穿云子白眉一皺,“哎”地嘆了口氣,言道:“王爺他此次是心意已決,決然是要斬了那金家上下不可……”
“啊?!”朱瀾眸子一瞪,整個人都怔住,隨即兩行熱淚盈盈而出,胸口止不住地抽搐,“嗚……”
見得朱瀾如此傷心地痛苦,穿云子轉而一言:“不過……為師將那金家二公子給救了出來,將他安置在‘鳴春樓’,他那一身行頭和那柄‘炎羅劍’也一同被我拿出。”
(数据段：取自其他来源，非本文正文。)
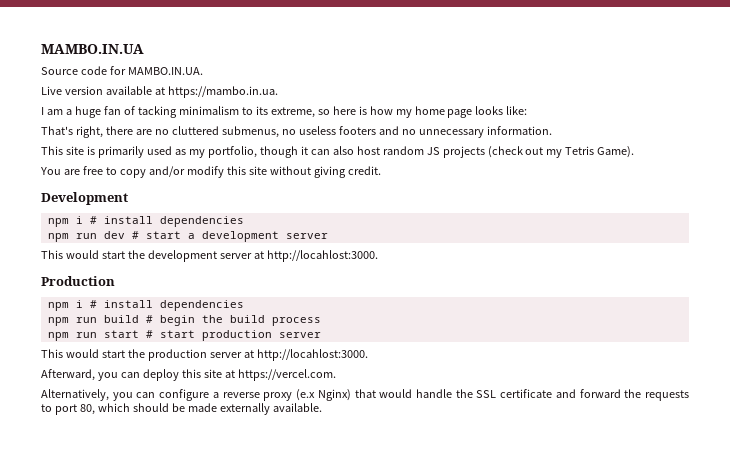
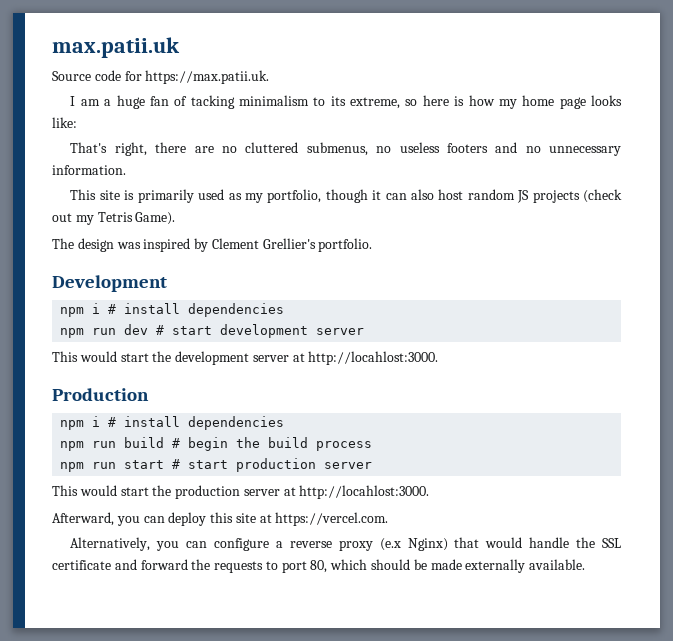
[41,44,144,54] MAMBO.IN.UA -> [52,37,180,58] max.patii.uk
[127,67,203,75] [41,86,278,98] MAMBO.IN.UA. // Live version available at https://mambo.in.ua. -> [145,70,270,84] https://max.patii.uk.
[40,166,381,178] You are free to copy and/or modify this site without giving credit. -> [52,238,373,252] The design was inspired by Clement Grellier's portfolio.
[187,233,195,239] a -> (213, 330) none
聽得此言,朱瀾心底那如刀割的疼痛總算是有所緩解,漸漸恢復了正常呼吸,抹掉了淚珠,言道:“師傅……您……您沒騙我吧?”
“為師可從沒騙過人。”穿云子轉身嘆道,“金家的遭遇實則令人惋惜,但這也都是天命矣!”
朱瀾轉念一想,臉色突然一變,言道:“師傅,您怎么現在就回來了呢?”
“何出此言?”
“現在已時,還有一個時辰便是午時,金元寶他重情重義,到時必然會去刑場,這么一來必然是要被發現的呀!那您昨晚做的一切,不就都白費了?”朱瀾口吻急迫道。
穿云子聞之,不緊不慢地擺擺手,言道:“無妨,為師以為他準備了一件‘天隱豹’皮的帽兜披風,縱使是你爹也沒法在一個時辰之內察覺他的氣息。”